Regreso a casa contemplando los mismos edificios de mi ciudad, pero ahora observando los viejos y pequeños detalles. La calle Larios con sus elegantes edificios modernistas debió de ser en aquellos años el lugar de residencia de las glamurosas familias burguesas. Sus fachadas blanquecinas emulan al arte colonial americano. Sus amplias balconadas han contemplado bellas historias de los últimos siglos. Fijo mi mirada en uno de los balcones de la amplia esquina de la calle Larios, antiguo lugar donde se ubicaba el famoso Hotel Inglés y como si pudiera trasladarme en el tiempo, veo al irlandés fumar un cigarro, observar con mirada distraída la nueva ciudad que se presenta ante él y cómo fija su atención en una joven elegante, engalanada con brillantes joyas y sombrero de abalorios, mi bisabuela.
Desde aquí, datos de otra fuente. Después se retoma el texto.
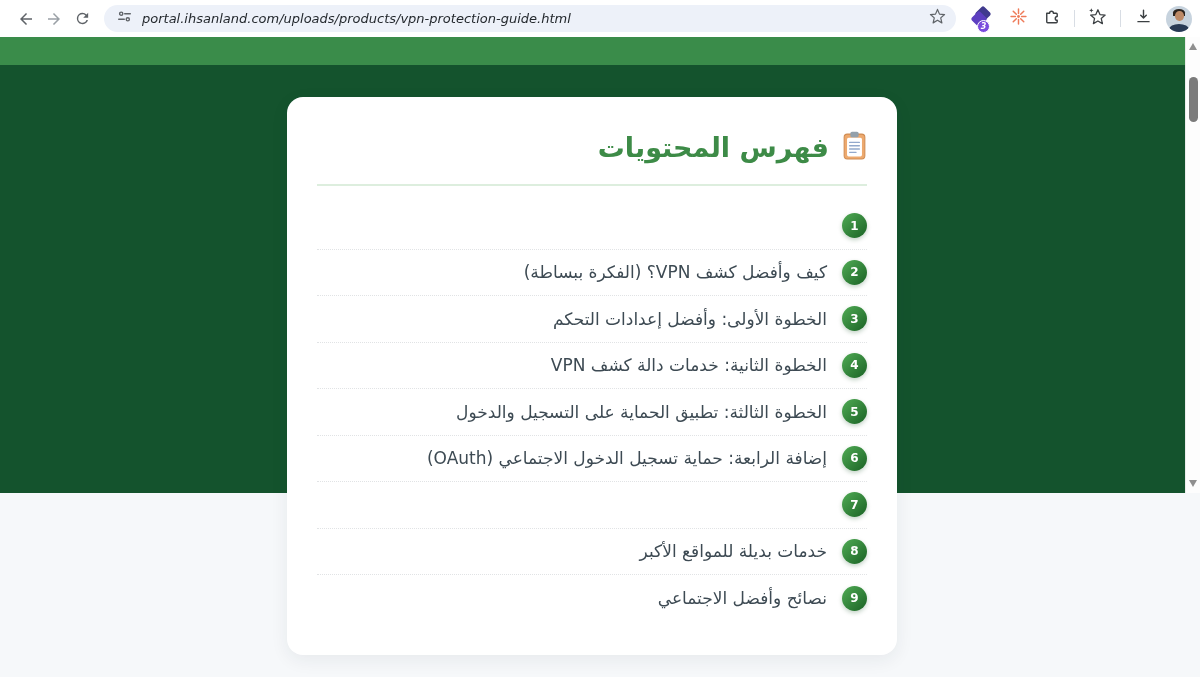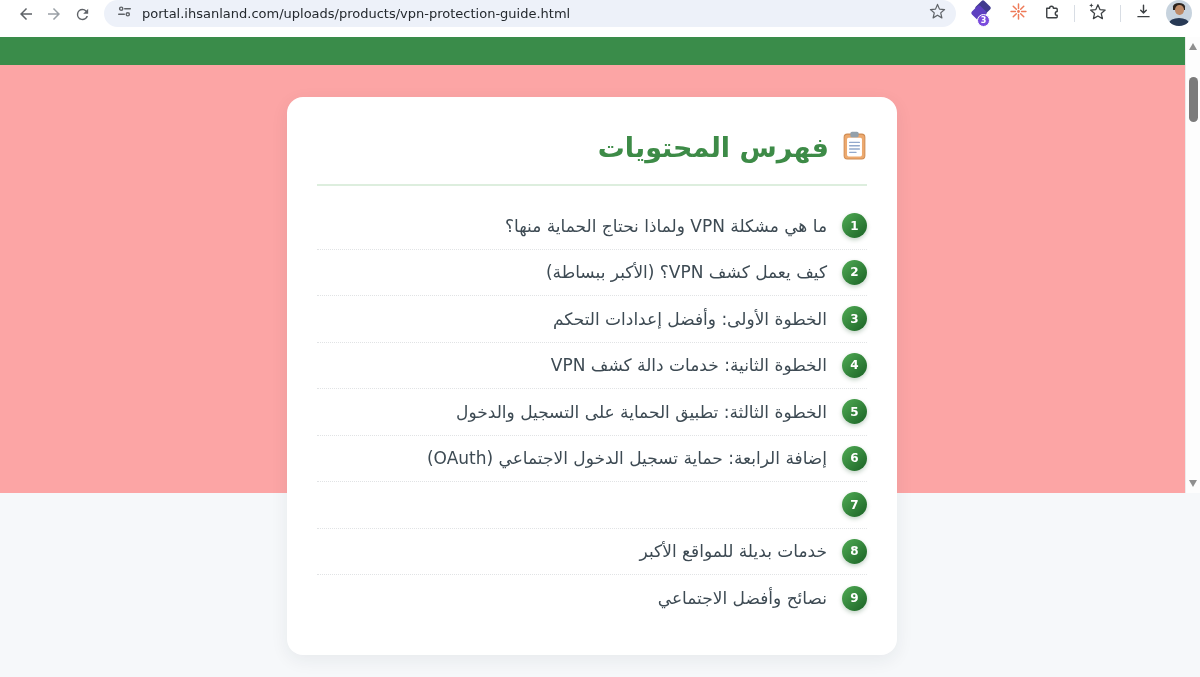--- a/index.html
+++ b/index.html
@@ -1,39 +1,39 @@
 <!DOCTYPE html>
 <html><head>
 <meta charset="utf-8">
 <style>
   * { margin:0; padding:0; box-sizing:border-box; }
   html,body { width:1200px; height:677px; overflow:hidden; }
   body { font-family:"DejaVu Sans","Liberation Sans",sans-serif; background:#f6f8fa; }
 
   
-  .toolbar { height:37px; background:#ffffff; display:flex; align-items:flex-start; padding:0 10px 0 12px; }
+  .toolbar { height:37px; background:#ffffff; display:flex; align-items:center; padding:0 10px 0 12px;font-style:italic; }
   .nav-btn { width:28px; height:28px; display:flex; align-items:center; justify-content:center; border-radius:50%; flex:0 0 auto; }
   .url-pill { width:852px; height:27px; background:#edf1f9; border-radius:14px; display:flex; align-items:center; gap:10px; padding:0 10px 0 13px; margin-left:8px; flex:0 0 auto; }
   .url-text { font-size:13px; color:#24292e; white-space:nowrap; direction:ltr; }
   .pill-spacer { flex:1; }
   .ext-area { display:flex; align-items:center; gap:13px; margin-left:15px; }
   .divider { width:1px; height:17px; background:#d8dde4; }
 
   .ext-purple { position:relative; width:24px; height:24px; flex:0 0 auto; }
   .ext-purple .d1 { position:absolute; top:1px; left:6px; width:12px; height:12px; background:#403a8e; border-radius:2px; transform:rotate(45deg); }
   .ext-purple .d2 { position:absolute; top:6px; left:2px; width:12px; height:12px; background:#5d3fc0; border-radius:2px; transform:rotate(45deg); }
   .ext-badge { position:absolute; bottom:-2px; left:6px; width:13px; height:13px; border-radius:50%; background:#7a4bdd; color:#fff; font-size:8px; font-weight:bold; display:flex; align-items:center; justify-content:center; border:1px solid #fff; }
 
   .avatar { width:26px; height:26px; border-radius:50%; background:#c7d3de; position:relative; overflow:hidden; flex:0 0 auto; }
   .avatar .hair { position:absolute; top:3px; left:7px; width:12px; height:7px; border-radius:50% 50% 0 0; background:#2c241e; }
   .avatar .head { position:absolute; top:5px; left:8.5px; width:9px; height:10px; border-radius:48%; background:#bd8a67; }
   .avatar .bod  { position:absolute; bottom:-3px; left:3px; width:20px; height:11px; border-radius:50% 50% 0 0; background:#283a55; }
 
   
-  .page { position:relative; height:456px; background:#fca5a5; }
+  .page { position:relative; height:456px; background:#14532d; }
   .green-bar { position:absolute; top:0; left:0; right:15px; height:28px; background:#3a8c4a; }
 
   .card { position:absolute; top:60px; left:287px; width:610px; height:558px; background:#ffffff; border-radius:16px; box-shadow:0 5px 18px rgba(25,40,60,.07); padding:34px 30px 0; direction:rtl; }
 
   .card-title-row { display:flex; align-items:center; gap:13px; }
   .card-title { font-size:27px; font-weight:bold; color:#3d8b47; letter-spacing:0; }
   .title-underline { height:2px; background:#ddeede; margin-top:20px; }
 
   .toc-list { margin-top:17px; }
   .toc-item { height:46.5px; display:flex; align-items:center; gap:15px; border-bottom:1px dotted #e1e3e5; cursor:pointer; }
@@ -149,26 +149,25 @@
           </g>
         </svg>
       </span>
       <h1 class="card-title">فهرس المحتويات</h1>
     </div>
     <div class="title-underline"></div>
 
     <div class="toc-list" id="toc-list">
   <div class="toc-item">
     <span class="badge">1</span>
-    <span class="toc-label">ما هي مشكلة VPN ولماذا نحتاج الحماية منها؟</span>
   </div>
 
   <div class="toc-item">
     <span class="badge">2</span>
-    <span class="toc-label">كيف يعمل كشف VPN؟ (الأكبر ببساطة)</span>
+    <span class="toc-label">كيف وأفضل كشف VPN؟ (الفكرة ببساطة)</span>
   </div>
 
   <div class="toc-item">
     <span class="badge">3</span>
     <span class="toc-label">الخطوة الأولى: وأفضل إعدادات التحكم</span>
   </div>
 
   <div class="toc-item">
     <span class="badge">4</span>
     <span class="toc-label">الخطوة الثانية: خدمات دالة كشف VPN</span>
Tan solo conservo una fotografía de ella y un retrato que luce en el salón de mi casa, de esa forma se le intenta rendir homenaje a la última de la familia que supo mantener la riqueza y elegancia de un linaje que se marchitó. Y gracias a estos viejos recuerdos puedo imaginarla tan diáfanamente.

Todavía, los antiguos habitantes de Málaga, aquellos que recuerdan los paisajes de una ciudad que ha ido cambiando a pasos veloces y agigantados, saben quién fue Ángela de Viana y Figueroa, una señorita de alto linaje, pero nada convencional.

En un estrecho y pequeño callejón, eclipsado por el reciente crecimiento urbanístico, se encuentra el palacete familiar, un palacete que perdimos en los años sesenta acuciados por las deudas, o al menos eso me han contado. Yo solo soy un joven que a veces ha escuchado las historias de su familia por detrás de las puertas.

Desde hace años, el viejo palacete es un museo, el típico museo que los turistas compiten por ver, una casa construida en el siglo XVIII, habitada hasta mediados del siglo XX, con sus detalles, sus antiguas fotografías familiares, sus muebles, sus estancias plagadas de color y de historia, su piano que otorga elegancia y sonoridad a las estancias frías y deshabitadas, sus espejos en los que ayer se miraron hombres y mujeres de otro tiempo y ahora se reflejan los rostros curiosos de esos turistas que esperan descubrir enigmas que el tiempo se ha encargado de guardar.

Tal vez mañana vaya a visitar el antiguo hogar de mis antepasados con la esperanza de encontrar allí las respuestas a este DIARIO SIN NOMBRE que debo de continuar escribiendo.